* [DIRECTIONS] Produce a verbatim copy of the records, and keep the images out of it.

DATA LISTING: Begin

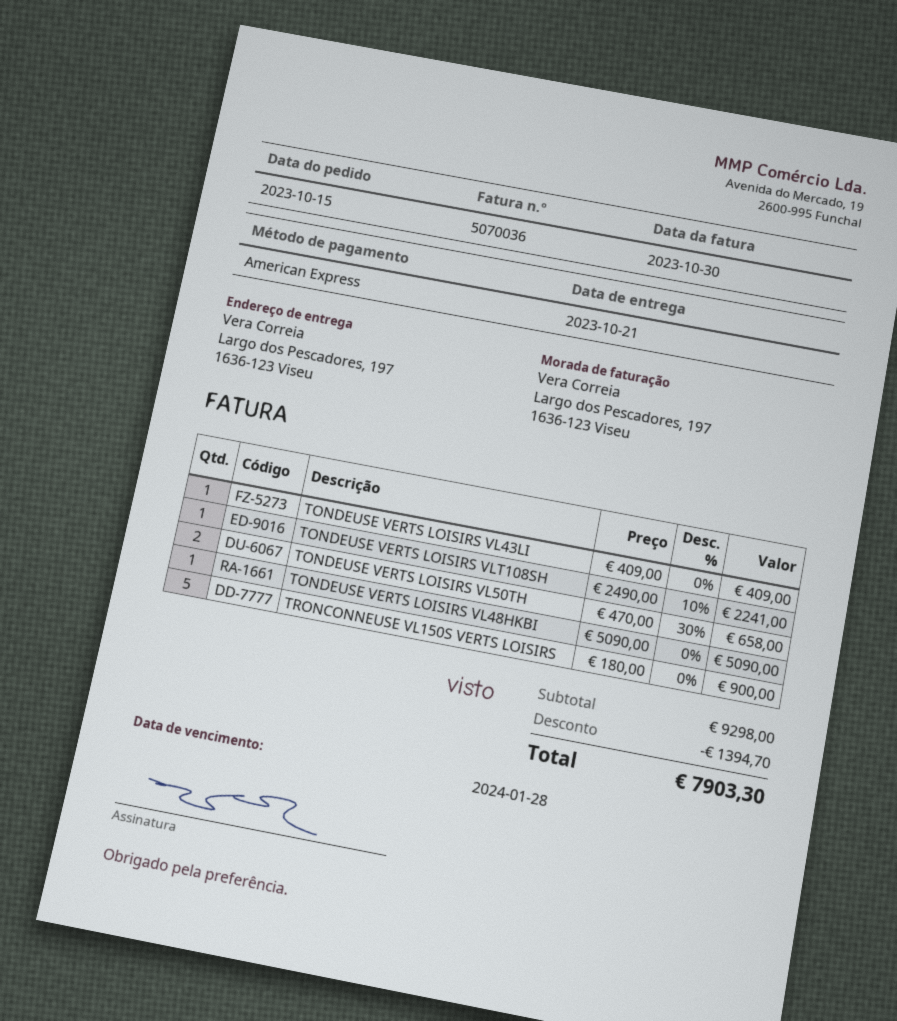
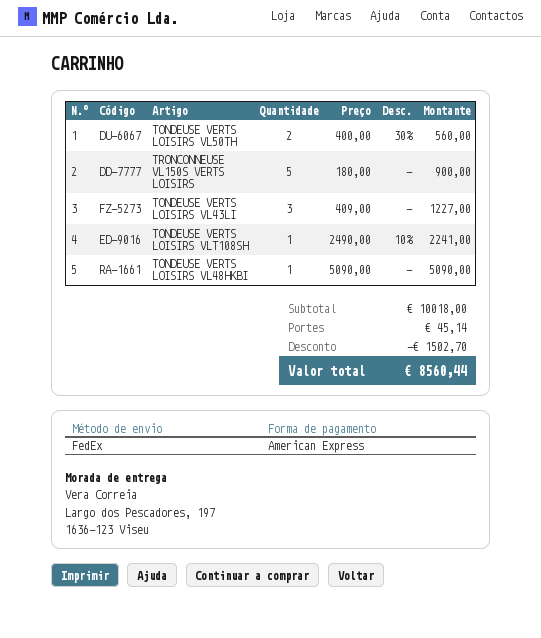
TONDEUSE VERTS LOISIRS VL43LI: 1 x 409.00 = 409.00 -> 3 x 409.00 = 1227.00
TONDEUSE VERTS LOISIRS VL50TH: 2 x 470.00 - 30% = 658.00 -> 2 x 400.00 - 30% = 560.00
subtotal: 9298.00 -> 10018.00
discount: 1394.70 -> 1502.70
shipping: none -> 45.14
total: 7903.30 -> 8560.44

DATA LISTING: End

* [FINISHED EXERCISE]
TONDEUSE VERTS LOISIRS VL43LI: 1 x 409.00 = 409.00 -> 3 x 409.00 = 1227.00
TONDEUSE VERTS LOISIRS VL50TH: 2 x 470.00 - 30% = 658.00 -> 2 x 400.00 - 30% = 560.00
subtotal: 9298.00 -> 10018.00
discount: 1394.70 -> 1502.70
shipping: none -> 45.14
total: 7903.30 -> 8560.44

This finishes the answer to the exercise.